Processing Water from the Deep

Imagine taking a tube of ocean water from the rosette instrument in the photo, and wanting to find out the dissolved oxygen content in the water (which can tell you about living organisms, or biomass, in the water, or tell you more about where that water initially came from). How do you get it out of the tube, and into a controlled container in the lab, without contaminating it with the oxygen that you’re breathing? And how do you manage that when a team of other scientists also need to do their own experiments with the same samples? The answer is a combination of skill and teamwork, along with an eagle eye for details. Scientists monitor the rosette as it rises through the water, and when it resurfaces with bottles full of water samples taken at different depths, an assembly line begins.

Scientists calling for the bottles to be electronically told to take samples at different depths, as it rises through the water
Scientists calling for the bottles to be electronically told to take samples at different depths, as it rises through the water
The rosette being lifted out of the water; each bottle contains a water sample for a different depth – note: these photos were taken the day before we hit this thick ice!
The rosette being lifted out of the water; each bottle contains a water sample for a different depth – note: these photos were taken the day before we hit this thick ice!

One person is a logkeeper documenting the samples, 2 are runners who bring the samples into the lab, and 3 more prepare the samples according to how each team leader has specified. Then there are 2 more who prepare water samples for oxygen analysis. To get the water from the bottles with minimal contamination with oxygen from the air, they attach a tube to the bottle, and put the other end of the tube all the way down into a flask (see the flask and tube in the picture below). They let the water flow into the flask – and even overflow a bit, so that the water that remains in the flask is as uncontaminated as possible. (The flow also needs to be gentle, to minimize bubbles.) A stopper goes in the flask, and it’s ready for experiments! One of these scientists said to me that she was recently cleaning tubes and containers in the lab (usually not her favorite part of the job), and then she looked out the open door. There was the Arctic, which made it the best time she ever had cleaning glassware.

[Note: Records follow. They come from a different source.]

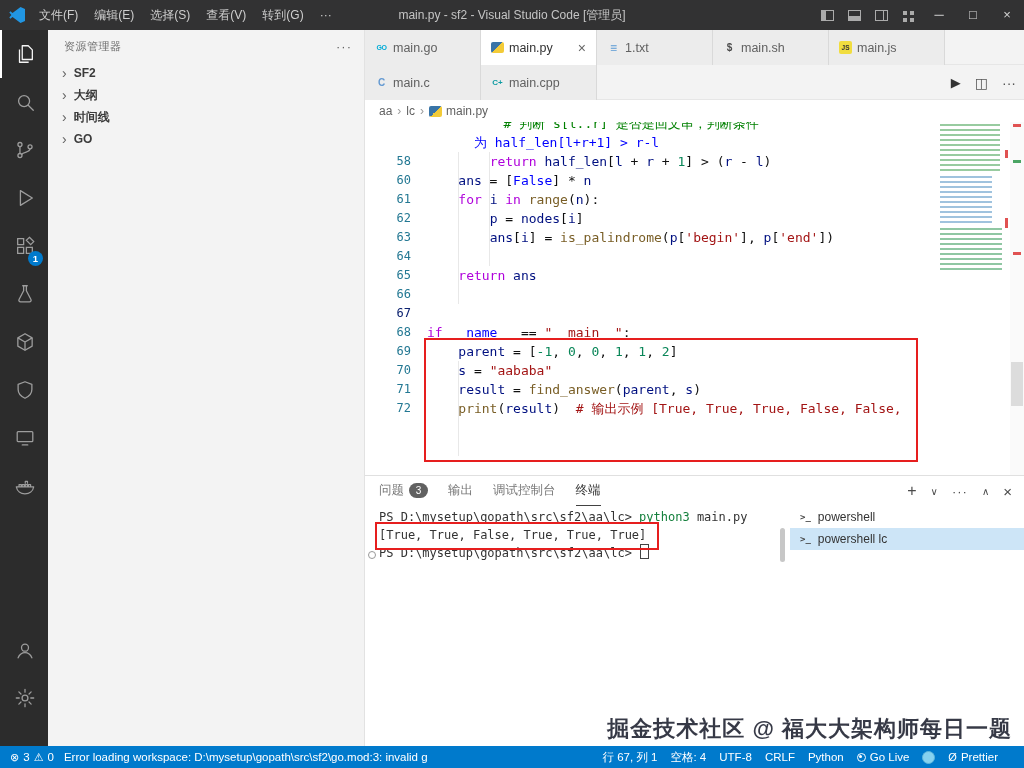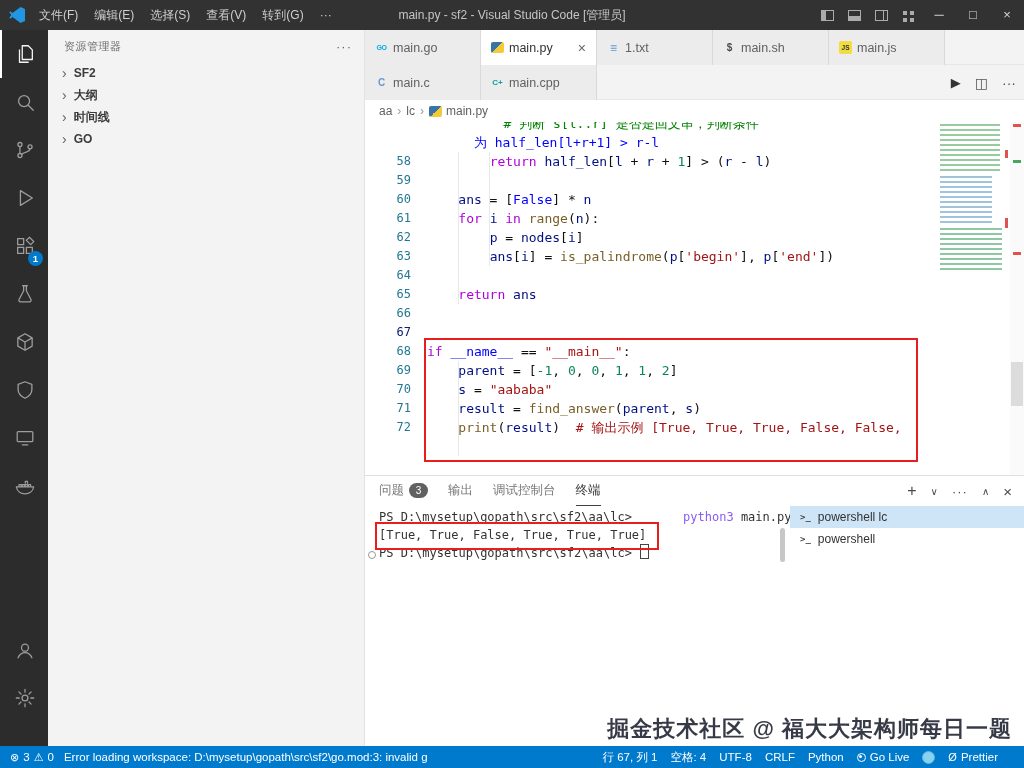"59" div.code-line { html: <div><span>59</span><span></span></div> -> none }
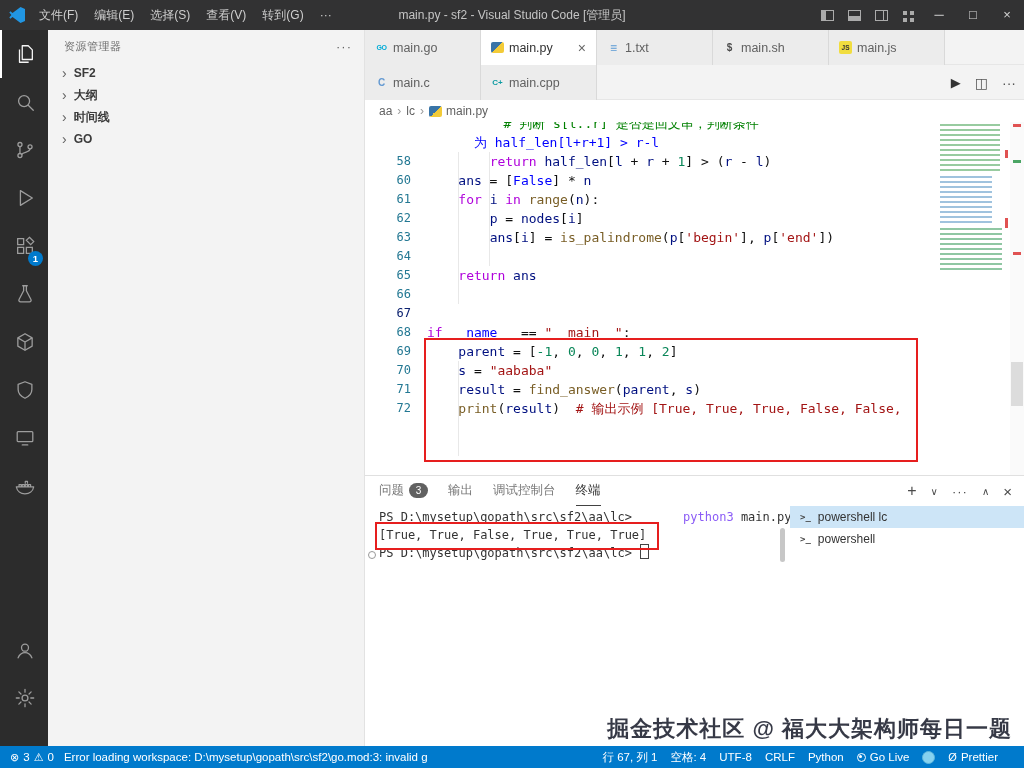"python3" .tok-tc { color: #8b5cf6 -> #15803d; margin-left: 44px -> none }
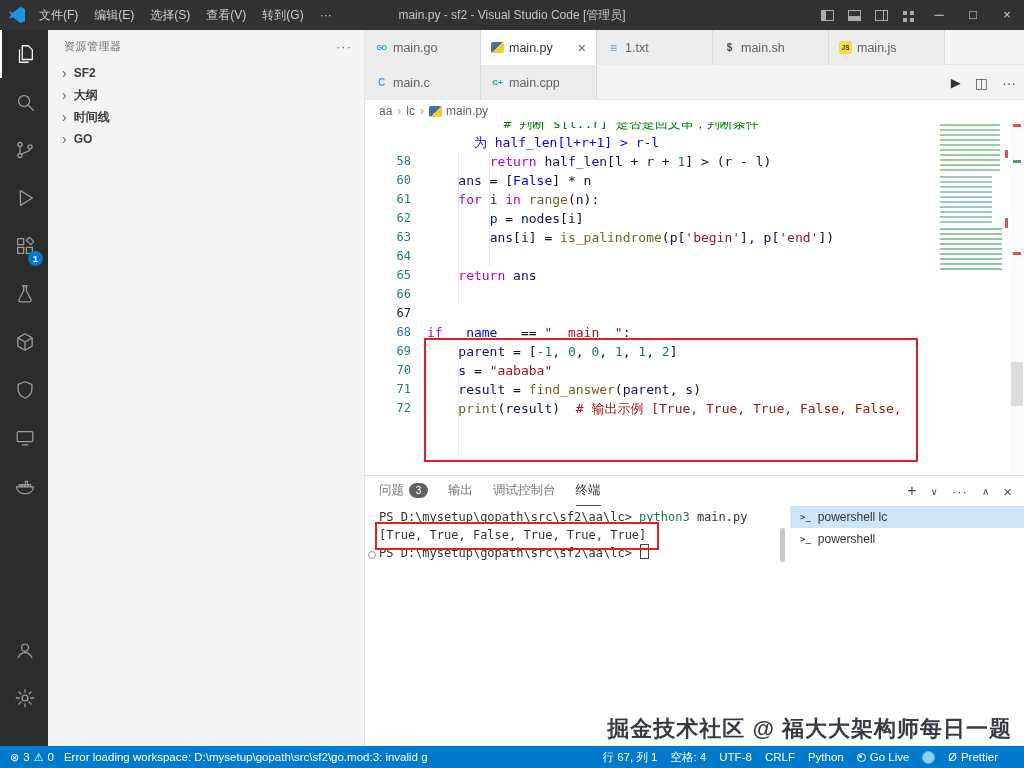"powershell lc" div.term-row { order: before "powershell" -> after "powershell" }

The assembly line begins, as scientists start taking samples from the bottles.
The assembly line begins, as scientists start taking samples from the bottles.
The tube, flask, and stopper for oxygen experiments
The tube, flask, and stopper for oxygen experiments

6 thoughts on “Processing Water from the Deep”

  1. Hi Lindsay! I’m very suprised that you survive on a boat everyday. I could’nt do it. How do you setup this oxygen expirment? Were you nervous when you started your project?

    1. Hi Dedric, I think you could live on this ship if you wanted to. It’s really busy, and a lot of work, but you have your bed, bathroom, and meals prepared for you, so it’s totally fine. But you would have to give up the internet and cell phone! (The internet is VERY slow and expensive to use here, and cell phones are just impossible.) As for the oxygen experiment, you have to prepare and clean the glassware, and set out numbered containers to put water in that you took from different depths. Of course you need the instrument (called the CTD, for conductivity, temperature, and depth) and a really long cable to send it deep into the water to take measurements! And you need a lot of chemistry knowledge and skill to work with the samples and extract the oxygen. The only thing I was nervous about when leaving for this expedition was being able to learn about everything onboard so I could share it with you and everyone on the blog (because there is a LOT to learn)!

    1. Dear Marlene, great question! We have an expedition route planned out in advance be scientists. A lot of times, we travel along transects to take measurements. That means that we go along a straight line, and periodically stop to lower the instruments into the water for measurements. Usually these lines are chosen because they are where the ocean goes from very shallow (hundreds of meters) to very deep (thousands of meters). Different levels of water might be coming from different locations due to the complex currents of the Arctic, and each current might have slightly different chemical compositions, so we can find out a lot of information from those samples!

  2. I found the oxygen experiment very interesting. I was wondering if you guys purified the water or just drank it how it is. If so, what process do you have to go through in order to purify it.

    1. Hi Luiggi, the oxygen experiment was actually for scientific purposes, not for drinking. They study the oxygen content for a few reasons – it can tell them about the amount of life in a region, or if they make several measurements at multiple locations, it can also give them information about how water circulates through the Arctic. The drinking water onboard is from water bottles (we each get 1.5 liters daily). The tap water is desalinated seawater (meaning the salt is removed), and we were told not to drink that, and that the bottled water is safer.